Subject: kadmin -s <server name> does not work
Download (untitled) / with headers
text/plain 1.1KiB
Version 1.6.3

krb5.conf:
[libdefaults]
dns_lookup_kdc = true
dns_lookup_realm = true

[realms]

[logging]
kdc = FILE:/var/log/krb5/krb5kdc.log
admin_server = FILE:/var/log/krb5/kadmind.log
default = SYSLOG:NOTICE:DAEMON

If I call kadmin -s <servername> with the krb5.conf above I got the
following error:

Authenticating as principal root/admin@HACKWEEK.SITE with password.
kadmin: Missing parameters in krb5.conf required for kadmin client
while initializing kadmin interface

The DNS setup is correct. The error happens at the following place in
the code:

src/lib/kadmin5/client_init.c: _kadm5_init_any() is called
kadm5_get_config_params() is called successfull and the the
REQUIRED_PARAMS check indicate that all required params are available.
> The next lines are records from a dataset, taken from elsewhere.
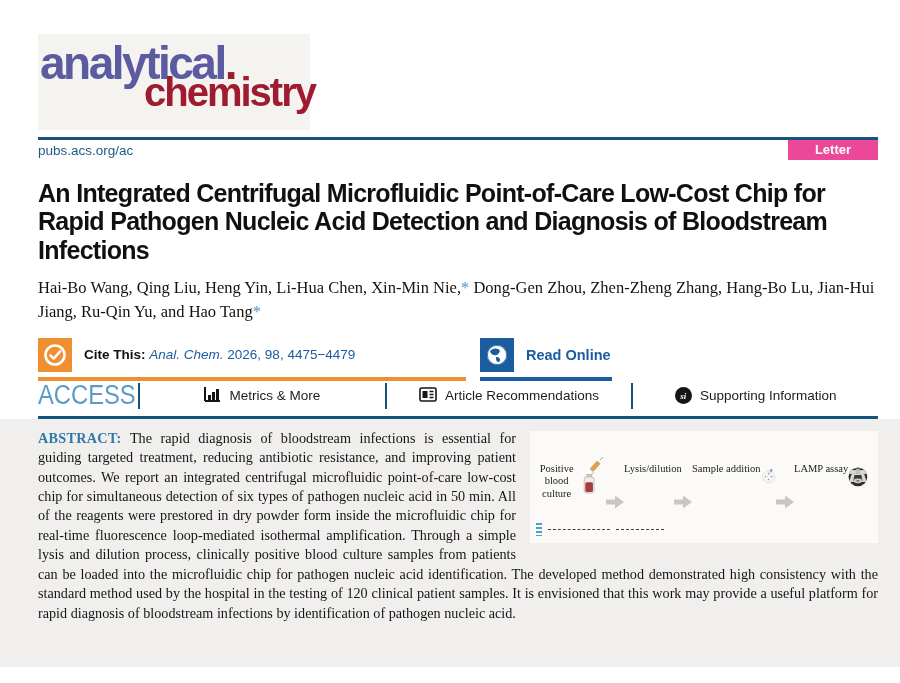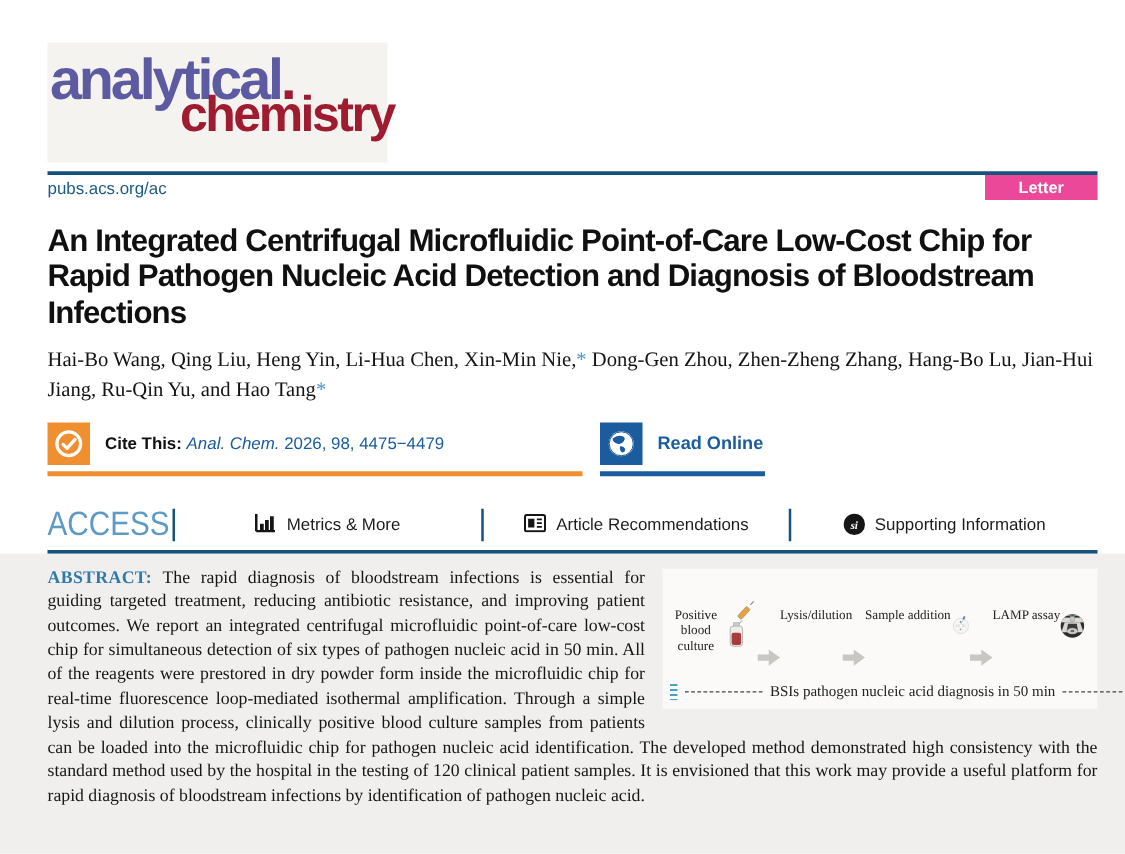--- a/index.html
+++ b/index.html
@@ -30,21 +30,21 @@
   .cite-icon { width:34px; height:34px; background:#EF8F2F; flex:0 0 34px; display:flex; align-items:center; justify-content:center; }
   .cite-text { font-size:13.5px; color:#111; }
   .cite-label { font-weight:bold; }
   .citation { color:#1A5C9E; }
   .citation i { font-style:italic; }
   .cite-right { display:flex; align-items:center; gap:12px; border-bottom:4px solid #1A5C9E; padding-bottom:5px; width:132px; cursor:pointer; }
   .ro-icon { width:34px; height:34px; background:#1A5C9E; flex:0 0 34px; display:flex; align-items:center; justify-content:center; }
   .ro-label { color:#1A5C9E; font-weight:bold; font-size:14.5px; }
 
   
-  .access-row { margin-top:24px; display:flex; align-items:center; height:30px; }
+  .access-row { display:flex; align-items:center; height:30px; }
   .access-label { font-size:27px; color:#5E9BC4; letter-spacing:0px; transform:scaleX(0.88); transform-origin:left center; width:100px; flex:0 0 100px; cursor:pointer; }
   .vdiv { width:2px; height:26px; background:#15537D; flex:0 0 2px; }
   .access-item { flex:1; display:flex; align-items:center; justify-content:center; gap:8px; font-size:13.5px; color:#1c1c1c; cursor:pointer; }
   .si-circle { width:17px; height:17px; border-radius:50%; background:#151515; color:#fff; font-size:9px; font-style:italic; font-weight:bold; display:flex; align-items:center; justify-content:center; font-family:"Liberation Serif", serif;text-align:center; }
   .access-rule { border-top:3px solid #15537D; margin-top:5px; }
 
   
   .abstract-section { background:#F0EFED; margin:0 -22px 0 -38px; padding:10px 22px 0 38px; height:248px; }
   .abstract-text { font-family:"Liberation Serif", serif; font-size:14.2px; line-height:1.37; text-align:justify; color:#151515; }
   .abs-label { color:#2F7AA9; font-weight:bold; letter-spacing:0.3px; }
@@ -224,21 +224,20 @@
                 <ellipse cx="37" cy="58" rx="16" ry="9" fill="#CFCDC9" stroke="#8b8b8b" stroke-width="1"></ellipse>
                 <ellipse cx="37" cy="58" rx="6" ry="3.5" fill="#6a6a68"></ellipse>
               </g>
             </svg>
           </div>
         </div>
 
         <div class="fig-cap-row">
           <span class="cap-mark"></span>
           <span class="cap-dash"></span>
-          <span class="cap-text">BSIs pathogen nucleic acid diagnosis in 50 min</span>
           <span class="cap-dash short"></span>
 
         </div>
       </div>
 
       <p class="abstract-text">
         <span class="abs-label">ABSTRACT:</span>
         <span>The rapid diagnosis of bloodstream infections is essential for guiding targeted treatment, reducing antibiotic resistance, and improving patient outcomes. We report an integrated centrifugal microfluidic point-of-care low-cost chip for simultaneous detection of six types of pathogen nucleic acid in 50 min. All of the reagents were prestored in dry powder form inside the microfluidic chip for real-time fluorescence loop-mediated isothermal amplification. Through a simple lysis and dilution process, clinically positive blood culture samples from patients can be loaded into the microfluidic chip for pathogen nucleic acid identification. The developed method demonstrated high consistency with the standard method used by the hospital in the testing of 120 clinical patient samples. It is envisioned that this work may provide a useful platform for rapid diagnosis of bloodstream infections by identification of pathogen nucleic acid.</span>
       </p>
Then kadm5_get_init_creds() is called. Inside of this function
kadm5_get_admin_service_name() is called only with the realm as
parameter.
This function failed, because it calles internally
kadm5_get_config_params() but this time without the servername from
the commandline.

The result is, that if you want to use kadmin, you must configure the
admin_server in /etc/krb5.conf. Adding the servername via the
commandline does not work.
Got a comment on #kerberos IRC today:

10:13 <tobybl> Hello, does anyone know if the bug in
http://krbdev.mit.edu/rt/Ticket/Display.html?id=5890 is still
unfixed? It seems the case to me, but the code has changed a
fair bit since it was reported.

It does look like it might still be a problem. kadm5_get_admin_service_name() doesn't take a
params input, so it can't see the overridden ADMIN_SERVER config.